Точно так же и в губернской службе: городничие, исправники представляли свои годичные ведомости, отчеты и прочее, тоже «со вложением» известной суммы, иногда крупной, если в этих отчетах и ведомостях, то есть в городах и уездах, не все обстояло благополучно.
Давали не то что случайно, для покрытия каких-нибудь крупных дел, а так просто, по обычаю. И как не дать: пожалуй, иной правитель дел или лицо по особым поручениям при случае и напакостит, а получив подарочек – посовестится, а если бы случился грешок, то замнет, промолчит.
Прошу заметить, что я говорю про давнопрошедшее время: теперь, вероятно, священники посылают в консисторию только одни книги, а городничие и исправники – одни чистые отчеты, без «вложений» для секретарей.
Я помню юмористический рассказ губернаторского чиновника по особым поручениям, Янова, человека образованного, собеседника веселого, неистощимого на анекдоты и рассказы. Предместник Углицкого употреблял его по письменной части, так как он писал скоро, живо и хорошо, но должен был удалить его от писания. Он в деловые бумаги подпускал остроты и юмор. Губернатор ему однажды заметил, что в деловых письмах к важным лицам надо писать имена их полностию, например: не Егор Петрович, а Георгий, не Ефим, а Евфимий Иванович, не Сергей, а Сергий и т. д., а к неважным лицам можно-де писать просто. Янов принял это к сведению и пошел писать: к какому-нибудь министру в Петербург – «Федорей Павлович», «Михалий Иванович», а к простым, напротив, вместо Афанасий Степанович, писал «Афанас Степанович» и т. п. Несколько таких бумаг успели проскочить в Петербург и возбудили там внимание. Потом в одной деловой бумаге, говоря о каком-то умершем чиновнике, написал, что «покойный был беспокойного нрава». За эти остроты от писания бумаг его устранили.
Обращаюсь к его рассказу. Это говорилось в губернаторской канцелярии, при других, между прочим, при правителе канцелярии. Губернатор задумал объезжать, по положению, губернию и послал Янова вперед, в те места, где он хотел сам побывать и осмотреть. Это делалось с тем, чтобы по уездам привели все в порядок, исправили неисправности, словом – чтоб проснулись, где власти спят, и принялись за дело. Заставать врасплох и потом карать за неисправности или ждать исправления – казалось хуже. По отъезде губернатора опять спустили бы рукава – и спускали. Губернские власти знали это очень хорошо по опыту.

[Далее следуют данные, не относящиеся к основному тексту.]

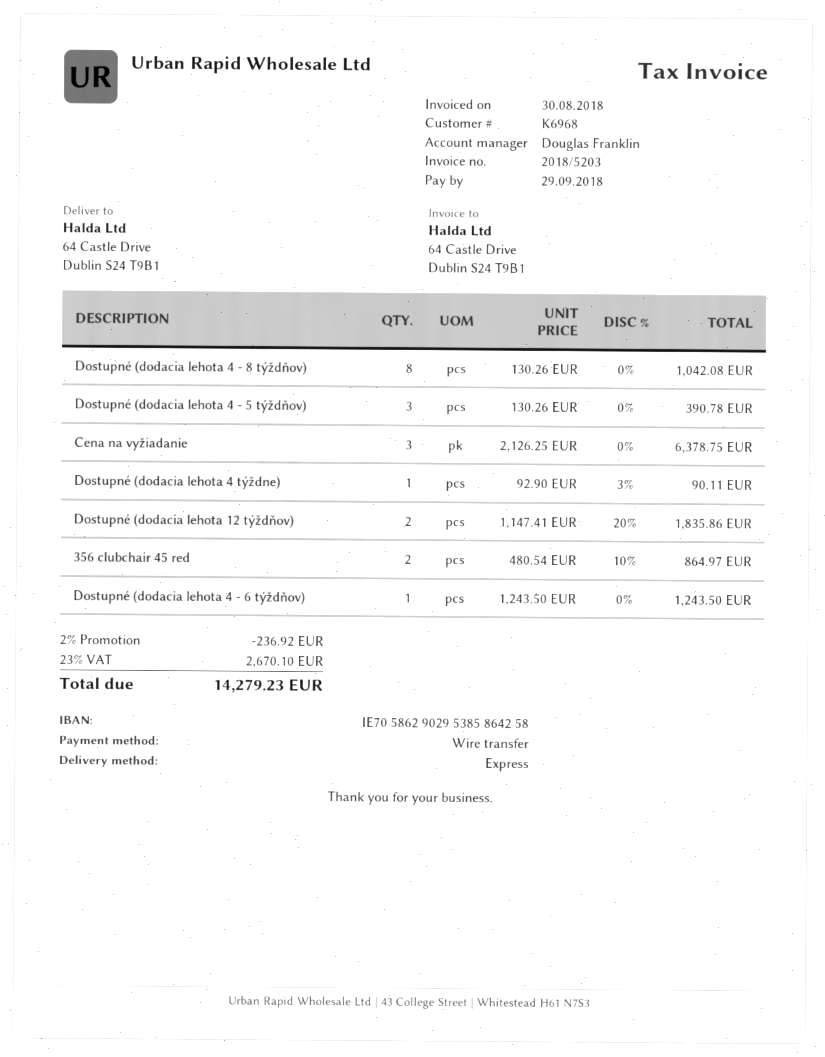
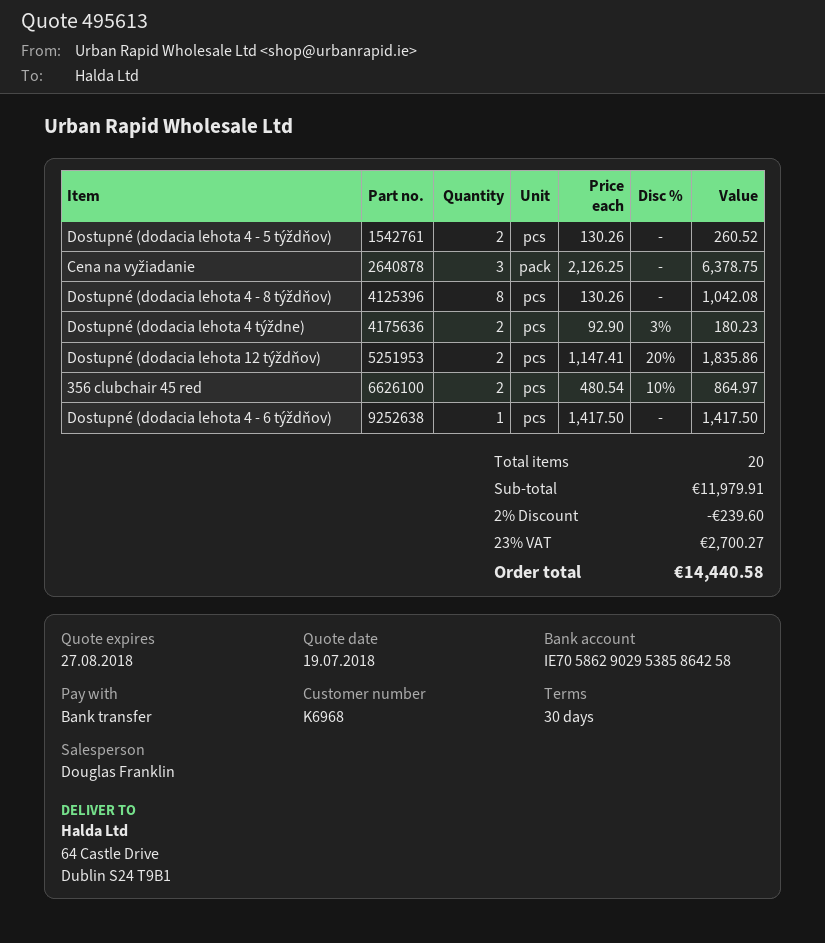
Dostupné (dodacia lehota 4 - 5 týždňov): 3 x 130.26 = 390.78 -> 2 x 130.26 = 260.52
Dostupné (dodacia lehota 4 týždne): 1 x 92.90 - 3% = 90.11 -> 2 x 92.90 - 3% = 180.23
Dostupné (dodacia lehota 4 - 6 týždňov): 1 x 1243.50 = 1243.50 -> 1 x 1417.50 = 1417.50
discount: 2% = 236.92 -> 2% = 239.60
tax: 23% = 2670.10 -> 23% = 2700.27
total: 14279.23 -> 14440.58

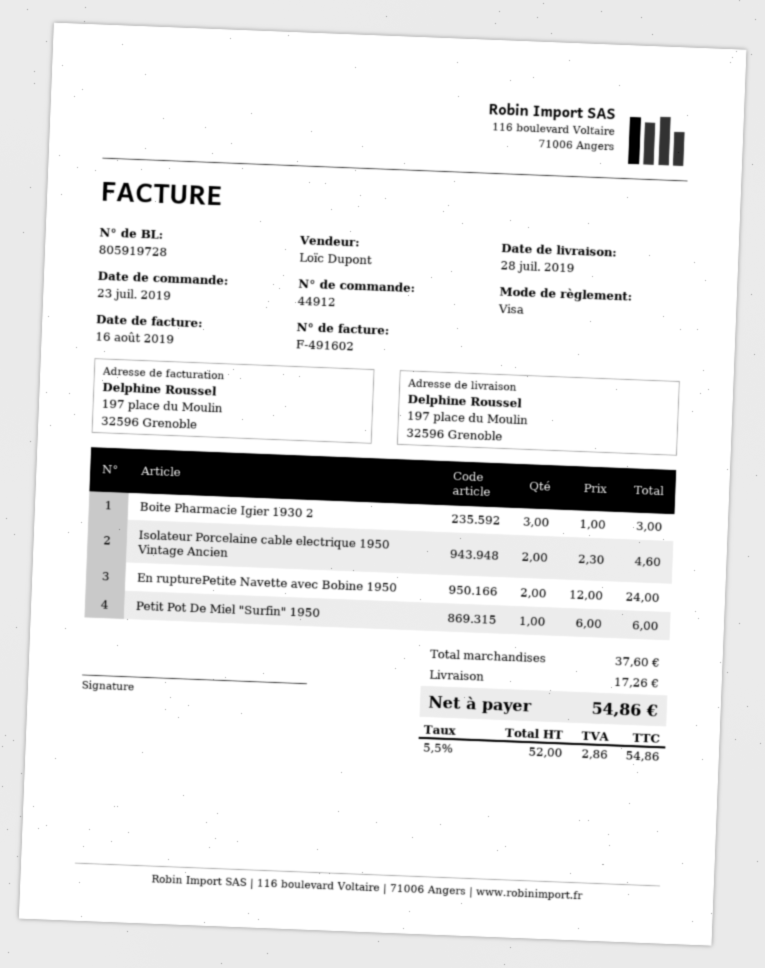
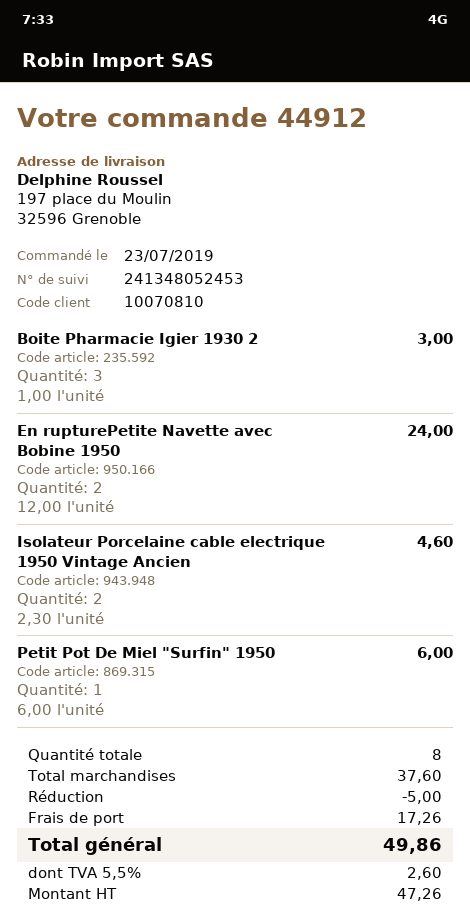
discount: none -> 5.00
net: 52.00 -> 47.26
tax: 5.5% = 2.86 -> 5.5% = 2.60
total: 54.86 -> 49.86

– Вот я поехал, – рассказывал Янов, – приехал в К., остановился у городничего; квартира уже была готова. Он угостил отличным завтраком, потом стал показывать толстые дела, какие-то книги и бумаги. «Потрудитесь проверить приход и расход сумм», – говорит. Я, наморщив лоб, пристально заглянул в них, не прочитал ни строчки, притворился, что проверил итоги. «Верно, говорю, прощайте». – «Вот еще полиция, пожарная команда, говорит, не угодно ли взглянуть?» А я уж влез в тарантас. «Ах, чорт бы тебя взял, мучитель!» – думаю. «Превосходно, говорю, так и блестит! А пожарные, какие молодцы?» – добавил я, глядя на мизерных, меленьких четырех солдатиков в изношенных мундирах. «Мундиры с иголочки», – подсмеивался я. Я стал надевать перчатки: только один палец не лезет – что такое? Я опрокинул перчатку: из пальца ко мне на колени посыпались золотые, штук двадцать. Я проворно подобрал, спрятал их в карман. «Прощайте, говорю, приподняв фуражку, у вас все в отличном порядке, вы примерный чиновник, – так и губернатору доложу. Трогай!» Приехал в С. Та же история: ночлег у городничего, отличный ужин с шампанским – и где только они его там берут в захолустье? На другой день такой же смотр и отъезд. Прощаюсь, надеваю перчатку: опять палец не лезет и перчатка тяжела. Мне это понравилось. Дальше я уж сам стал смотреть, – тяжела ли перчатка и лезут ли пальцы?
– Вы, может быть, думаете, что он шутит? – сказал мне секретарь, смеясь, – вовсе нет: это точь-в-точь было!
– Какие шутки! – почти обидчиво заметил рассказчик. – Воротясь, после ревизии, я за обедом у губернатора рассказал и распотешил всех.
– И губернатор слышал?
– Как же: он больше всех тешился! – заключил рассказчик.
– За что же вам давали?
– Как же: за то, что не смотрел и не видал ничего.
– И у вас не было того, что называется… – начал я и остановился, приискивая слово.
– Scrupule[123], верно, хотите вы сказать? – договорил Янов, – было, как не быть! Я даже думал, не отдать ли назад, да… передумал. Ведь это не взятка, – фи, как можно! Я не способен ни прижать, ни пожаловаться, и если б нашел неисправность, сам заметил бы и посоветовал исправить. А тут просто суют в руки лишние деньги, да еще нажитые, очевидно, неправедно. Как же их не отобрать и не спрятать в карман, тем более что перчатки разорвались, не выдержали бы…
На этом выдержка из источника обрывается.